Лера медленно приблизилась к ней.
— Куда исчезла? — остановилась та, с подозрением
оглядывая подругу.— Так, — уклончиво ответила Лера.
Анна понимающе кивнула.
— Я тоже не выдержала. — Она поежилась на промозглом ветру, натянула капюшон дубленки на голову. — Ну и погодка! То все течет, чуть не весна, то холодрыга! Васильича видела?
— Да.
— Страшное дело! Он же самолично дежурил в субботу. Говорят, за полчаса до того, как это произошло с Настеной, очередной нагоняй ей давал. Орал на все отделение. Представляешь, каково ему теперь? — Анна передернула плечами и выкинула окурок в грязь.
Лера живо представила себе недавно виденное в зале лицо Максимова и кивнула.
Из больницы медленно стал выползать народ и молча рассаживаться по автобусам.
— Пошли, — позвала Анна. — А то мест не хватит.
Желающих проводить Настю в последний путь действительно оказалось много, терапевтическое отделение ехало почти в полном составе. В отделении дежурили лишь Валя и старенькая Полина Михайловна, побоявшаяся ехать на кладбище по причине слабого сердца.
Перед Анной и Лерой уселась Наталья. Лера видела впереди ее сгорбленную спину, поникшие плечи и вспоминала, как та вечно ссорилась с Настей, без конца шпыняла ее, контролировала. Тоже небось мается теперь, может, даже чувствует себя виноватой.

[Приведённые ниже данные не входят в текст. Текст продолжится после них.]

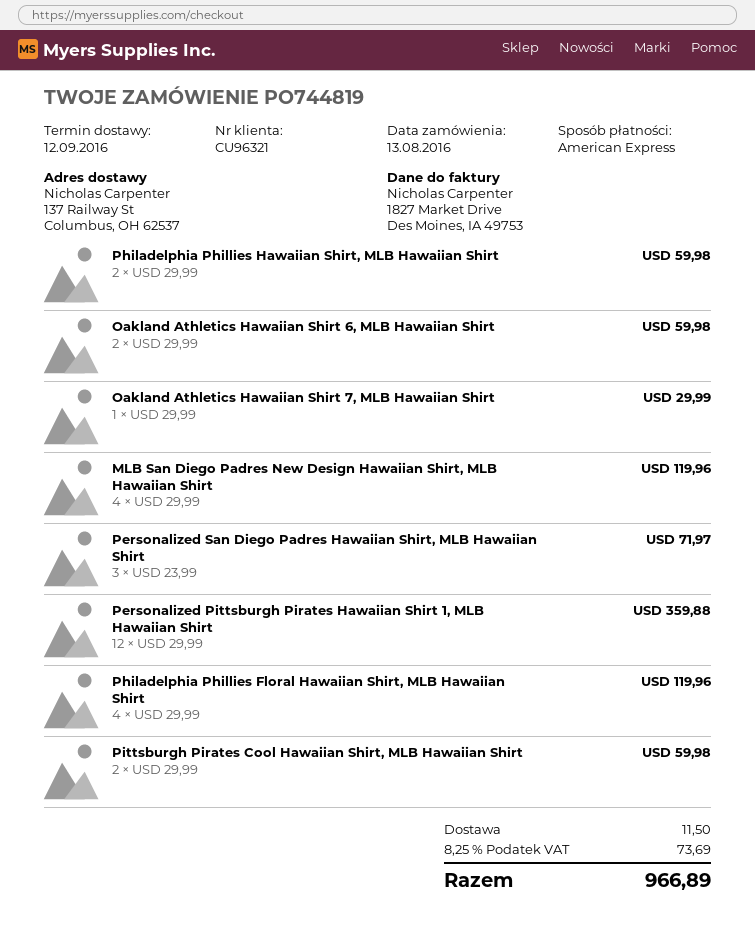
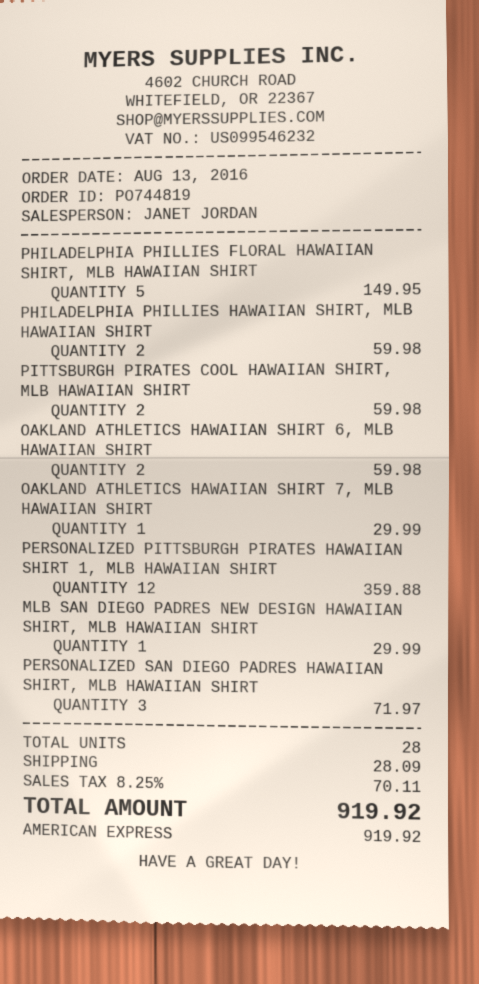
MLB San Diego Padres New Design Hawaiian Shirt, MLB Hawaiian Shirt: 4 for 119.96 -> 1 for 29.99
Philadelphia Phillies Floral Hawaiian Shirt, MLB Hawaiian Shirt: 4 for 119.96 -> 5 for 149.95
shipping: 11.50 -> 28.09
tax: 8.25% = 73.69 -> 8.25% = 70.11
total: 966.89 -> 919.92

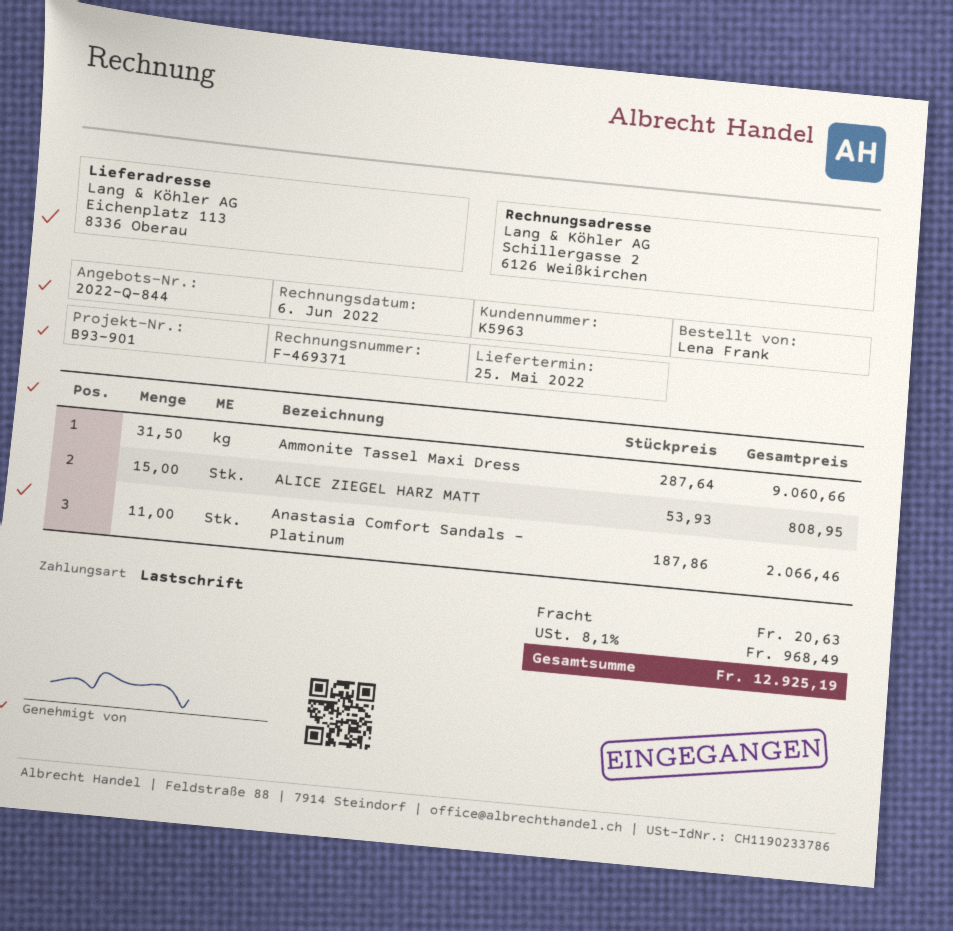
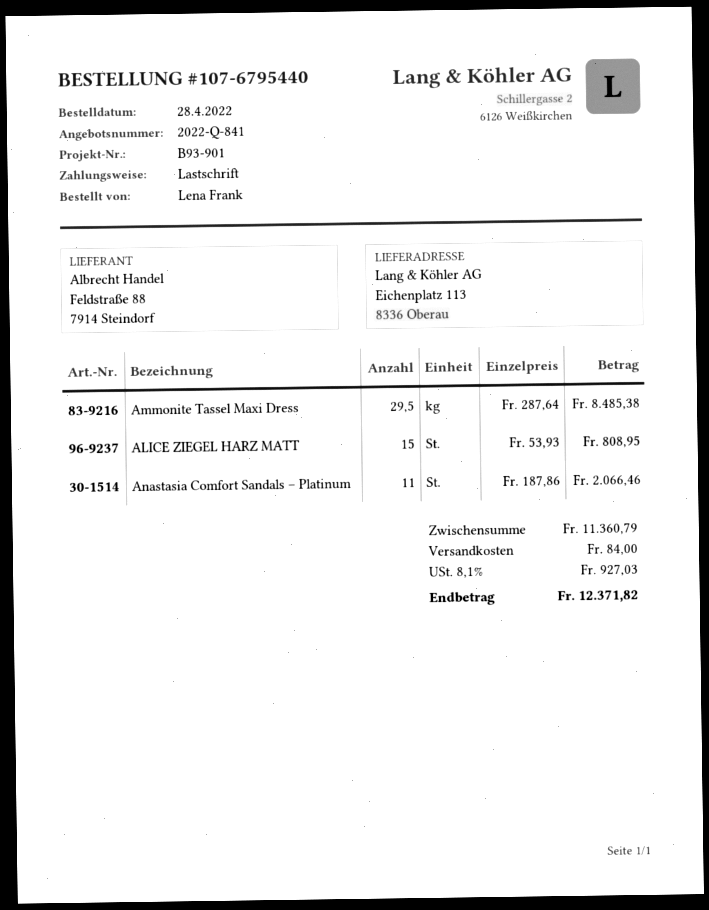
quote number: 2022-Q-844 -> 2022-Q-841
Ammonite Tassel Maxi Dress: 31.5 x 287.64 = 9060.66 -> 29.5 x 287.64 = 8485.38
shipping: 20.63 -> 84.00
tax: 8.1% = 968.49 -> 8.1% = 927.03
total: 12925.19 -> 12371.82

Все они виноваты, все без исключения. Каждый в отделении наблюдал за Настиными фокусами на балконе, у всех сердце замирало, и никто не остановил ее, не одернул, только смеялись да пальцем у виска крутили. Вот и досмеялись.
Автобус долго ехал по шоссе и наконец медленно, неуклюже свернул с Кольцевой автодороги. Вскоре впереди показалась металлическая ограда кладбища, старухи с яркими букетами искусственных цветов, еще автобусы, ожидающие окончания траурной церемонии.
Настина мать, тихо сидевшая впереди, внезапно громко зарыдала. Лера снова, как во время телефонного разговора с ней, почувствовала приближающуюся дурноту и невольно вцепилась в рукав Анны.
Автобус фыркнул и остановился. Четверо мужчин подхватили гроб, понесли. Сзади под руки вели мать Насти.
Морось сверху все усиливалась, лица у людей стали мокрыми, и невозможно было разобрать, слезы это или потоки странного, декабрьского дождя.
Почти рядом с Настиной могилой хоронили какого-то отставного военного. Стояла толпа, тромбоны и валторны тянули мрачную, выворачивающую душу мелодию, и это принудительное, неизбежное соседство с чужим горем было особенно тягостным.
Лера в отупении смотрела, как рабочие опускают гроб с Настей в могилу, как с глухим стуком летят на крышку комья земли, и обреченно думала о том, что в ее жизни не осталось ничего светлого, чем можно было бы жить. Ничего, кроме Машки.
Зачем вообще нужна эта жизнь, такая чудовищно несправедливая, такая жестокая, полная коварства, не прощающая никаких, даже самых невинных, ошибок?
Лера попыталась представить себе, что Насти нет, никогда больше не будет, что она не сумеет увидеть ее, коснуться, заговорить с ней.
И не смогла. Такое просто не умещалось в ее сознании. Ей казалось, что в яму опустили лишь пустую Настину оболочку, ничего общего не имеющую с настоящей, живой Настей, а сама она где-то рядом, поблизости, такая же, как всегда, слегка чудаковатая, рассеянная, иногда резкая, но доверчивая и искренняя.